Muitos pensadores cristãos primitivos aproveitaram a hermenêutica de Filo, e foi em Alexandria onde isso mais aconteceu. Estudiosos, como Clemente e Orígenes, remexeram os diversos níveis de significado da Bíblia a fim de descobrir preciosidades de verdades espirituais ocultas nas narrativas históricas reais. Justificaram esse método apelando a Paulo, baseando-se em Gl 4.21-31, e aprofundaram-se nesse método de interpretação.

Por outro lado, Antioquia destacou-se por ter um método hermenêutico mais literal e histórico. Naturalmente, os estudiosos bíblicos de Antioquia também reconheciam na alegoria uma maneira legítima de comunicar a verdade, mas procuraram não buscar significados espirituais, alegando que as histórias bíblicas não eram alegorias, a não ser quando havia um bom motivo para sê-lo. Um exemplo notável desse método hermenêutico é o grande estudioso cristão Teodoro de Mopsuéstia, o principal comentarista bíblico de Antioquia.

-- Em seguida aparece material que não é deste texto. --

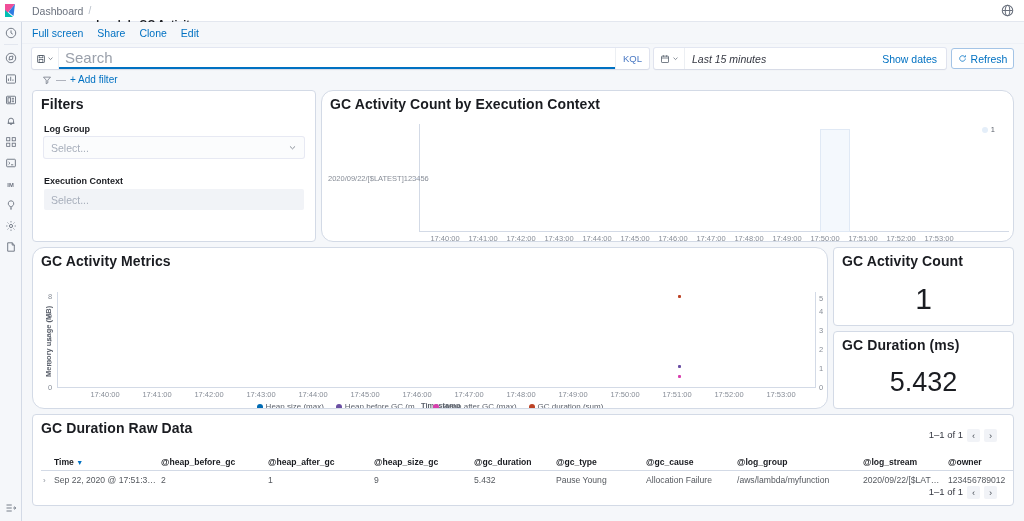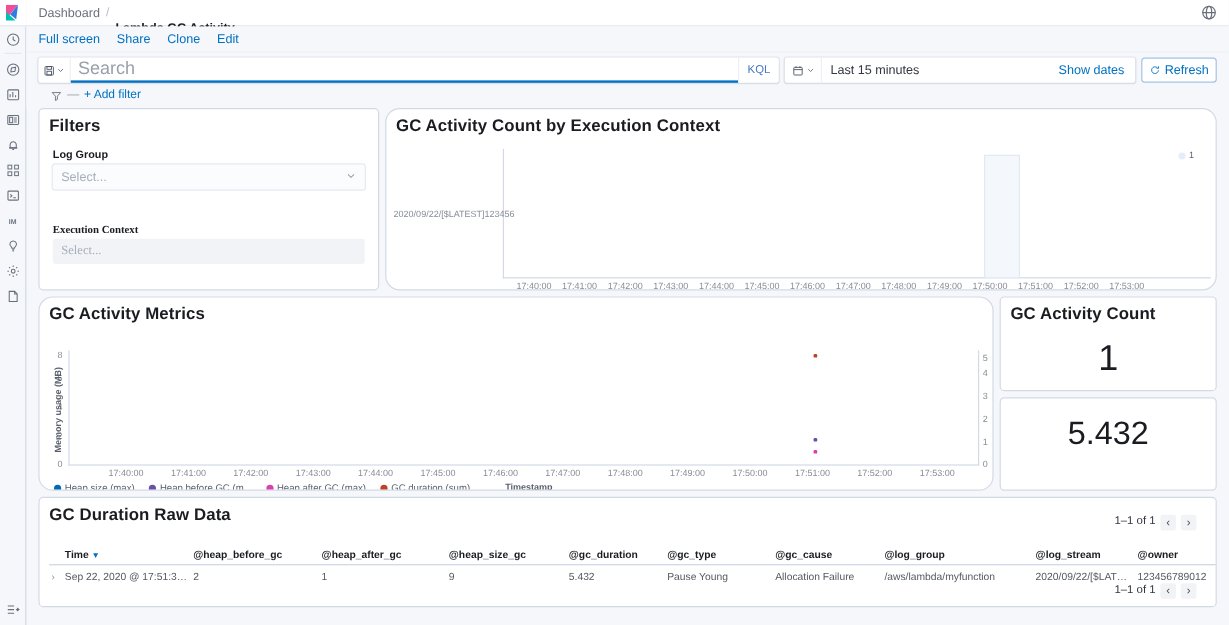"Last 15 minutes" .date-text { font-style: none -> italic }
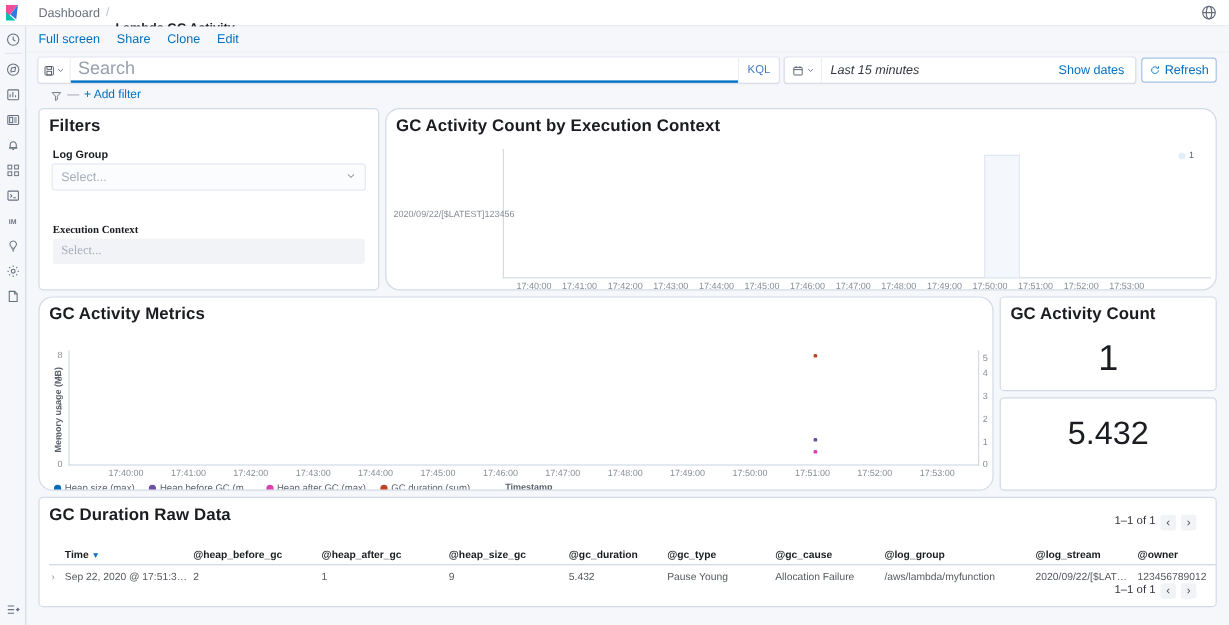"Execution Context" div.fld { font-family: Liberation Serif, serif -> none; margin-top: 28px -> 18px }
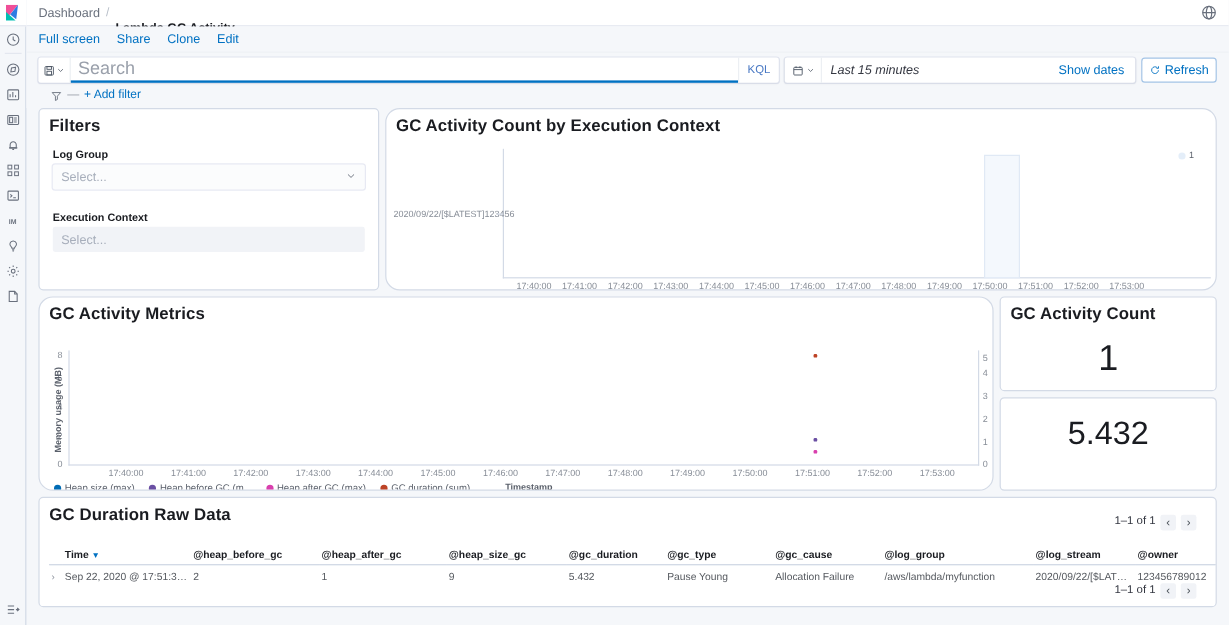"GC Duration (ms)" div.ptitle { html: none -> <div>GC Duration (ms)</div> }
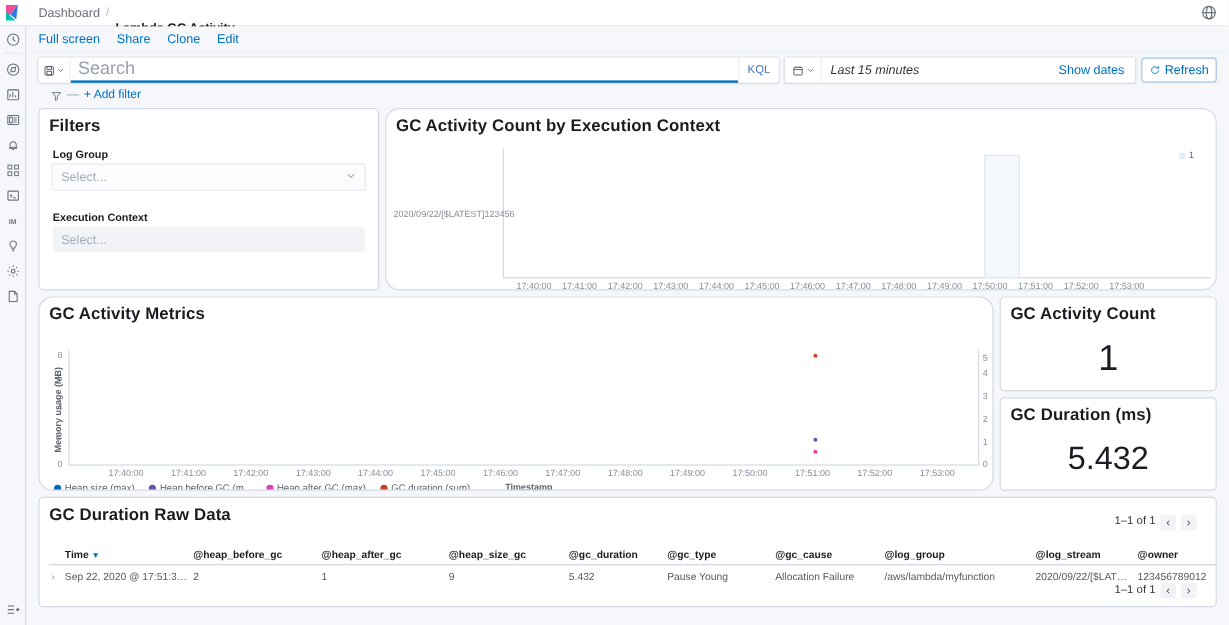"Heap size (max)" .legend-row { justify-content: flex-start -> center; left: 12px -> 0 }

Teodoro escreveu muitos comentários sobre as Escrituras e sempre evitou a interpretação alegórica, exceto quando havia evidências claras no texto. Mesmo Cântico dos Cânticos (Cantares de Salomão), frequentemente tratado como alegoria do amor de Cristo pela igreja também por protestantes conservadores modernos, foi considerado por Teodoro como verdadeira poesia de amor. Reconheceu que muitas personagens e eventos no Antigo Testamento podiam ser interpretados pelos cristãos como tipos de Cristo e da igreja, mas partiu do princípio que a Bíblia claramente descreve eventos históricos.

Como se pode ver, as teologias de Alexandria e de Antioquia divergiam na própria raiz: interpretação. O método antioqueno, histórico-literal-gramatical, é o mais influente no cristianismo moderno e ocidental, ao passo que o método alexandrino, alegórico-espiritual, dominou boa parte do pensamento cristão primitivo e continuou influenciando na Idade Média, tanto no Oriente como no Ocidente.

As linhas de raciocínio diferentes no tocante às Escrituras e ao seu significado armaram o palco para o conflito cristológico. Alexandria enfatizava a divindade de Jesus como uma joia espiritual oculta por trás do véu de sua humanidade. O docetismo, negação da verdadeira humanidade de Cristo, espreitava por trás da teologia alexandrina e era um perigo. As dimensões físicas, históricas e relativas à criatura das Escrituras e da encarnação escandalizavam muitos alexandrinos, por isso, eles procuravam minimizá-las, sem as demonizar da maneira que os gnósticos tinham feito.

Os antioquenos enfrentaram seus perigos. Ficaram tão cativados pelas realidades históricas e literais das Escrituras e da pessoa de Jesus Cristo, que não conseguiram tratar com o devido respeito a divindade de ambas. Lógico que confessaram a inspiração divina das Escrituras e a divindade de Cristo. Mas minimizaram os aspectos espirituais e divinos desses mistérios, sem os negar.

“Porque está escrito que Abraão teve dois filhos, um da escrava, e outro da livre. Todavia, o que era da escrava nasceu segundo a carne, mas, o que era da livre, por promessa. O que se entende por alegoria; porque estas são as duas alianças; uma, do monte Sinai, gerando filhos para a servidão, que é Agar. Ora, esta Agar é Sinai, um monte da Arábia, que corresponde à Jerusalém que agora existe, pois é escrava com seus filhos. Mas a Jerusalém que é de cima é livre; a qual é mãe de todos nós” (Gl 4:22-26).

Que o Senhor nos abençoe e nos guarde.